Any thoughts on the future of Altagas? Seems a little on the expensive side (P/E) but the future growth looks promosing. I like the fact that it's not really tied to Nat Gas prices but if interest rates shoot up, it could hurt the stock price - similar to other utilities.


----------



## Nemo2 (Mar 1, 2012)

Down about 2.59% right now today ($1.37).....because they released a new issue @ $51.........boy, that's annoying.


----------



## Synergy (Mar 18, 2013)

I've got them on my watch list but I'm going to stay on the sidelines until I see how things play out with interest rates. I'm leaning towards TOU for my Nat gas exposure, but they're still a little expensive and the cool summer hasn't helped all that much for nat-gas pricing.


----------



## Nemo2 (Mar 1, 2012)

At an average cost of $18.49 I guess we're still doing OK.......irks me that they issue more units 'substantially' (relatively) below the previous close though.


----------



## HaroldCrump (Jun 10, 2009)

Nemo2 said:


> irks me that they issue more units 'substantially' (relatively) below the previous close though.


This is a bought deal, right?
The secondary issue price would have been set a couple of weeks ago, and since then the price seems to have run up quite a bit (just looking at the price charts).
Say, the deal with the investment banks was done in July - at that time stock price was in the $47 - $49 range.
So, it is not too bad.

Also, secondary IPOs are always priced slightly below recent closing prices.

Overall, I don't think a 2.60% discount from recent closing price is bad at all.
If anything, that is a good deal for the company and indicates a demand for its yield.

However, what you should look at is the consistent and sustained issue of new debt and equity by the company.
It seems just in the last couple of years, outstanding shares have grown from about 80M to 123M, and debt has grown from $900M to over $3B.

I don't follow this company, so can't speak to the reasons, but something like this should be looked into.


----------



## gibor365 (Apr 1, 2011)

ALA with P/E = 40 looking too expensive, also yield is low for utility.,,,, EMA or CPX looks better


----------



## daddybigbucks (Jan 30, 2011)

Nemo2 said:


> Down about 2.59% right now today ($1.37).....because they released a new issue @ $51.........boy, that's annoying.


ALA is up 10.5% in the last month.
ALA is rising so fast that the new issue purchase price was probably set when the price was at $48.

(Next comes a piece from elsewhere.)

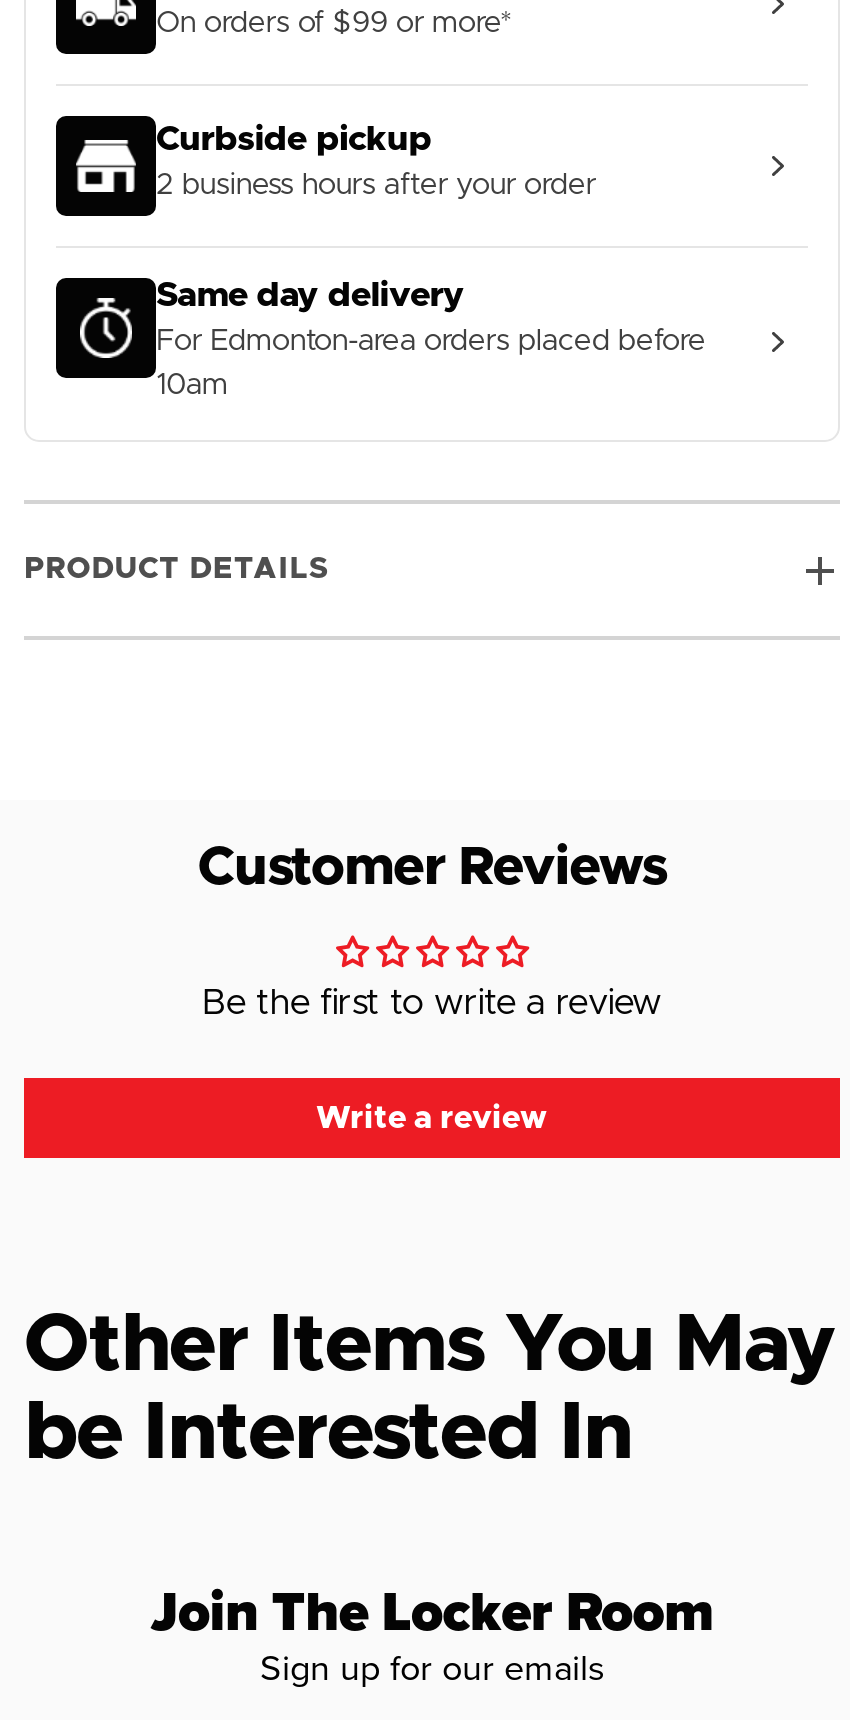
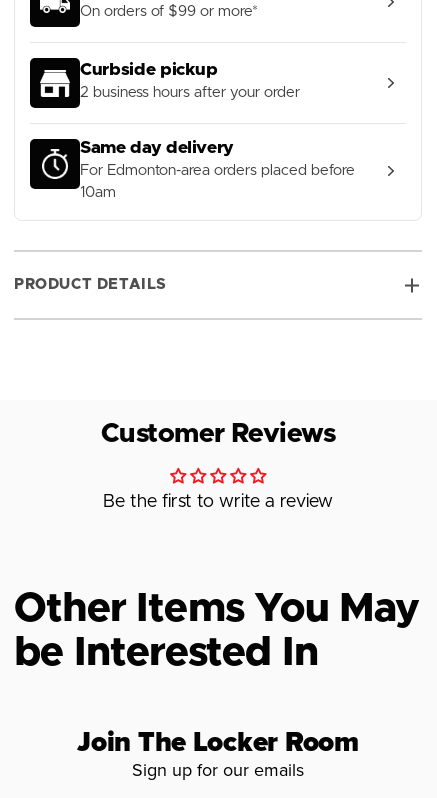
[316,1102,548,1134] Write a review -> none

ALA is not running high on earnings, its running high on future expectations. They will be selling nat gas to the orient in the near future.
My shares are on long term and these little blips mean nothing to me.

relax and enjoy the ride.


----------



## Holland (Apr 24, 2016)

Nice quarterly report and dividend increase today. Anyone own these guys?


----------



## kelaa (Apr 5, 2016)

I like it at this level. It rose and fell hard with the price of oil since summer 2014. Then the dividend was just above 3 %. Now at more than 6 % it is pretty good for income purposes. Unless there is a major collapse of the producers, its midstream business won't be very sensitive to the commodity prices (it's just 1/3 of the business in any case). It's LNG consortium project seems dead, but it's LPG export terminal probably will proceed. It's power generation business and gas utilities business seem to be doing fine.


----------



## AltaRed (Jun 8, 2009)

They have been deathly silent on taking equity in mostly gas producers as partial payment for midstream processing contracts. I have not read their latest quarterly financials in detail but the only thing they mention in the summary release is a $150 million investment in Petrogas preferred shares. What the hell are they doing investing in customer equity? It seems a sneaky way to say they have contracts in place for plant processing capacity but if they are using shareholder money to invest in someone like Petrogas just so presumably Petrogas can pay their processing bills, is that not taking money out of the left pocket to put in the right pocket?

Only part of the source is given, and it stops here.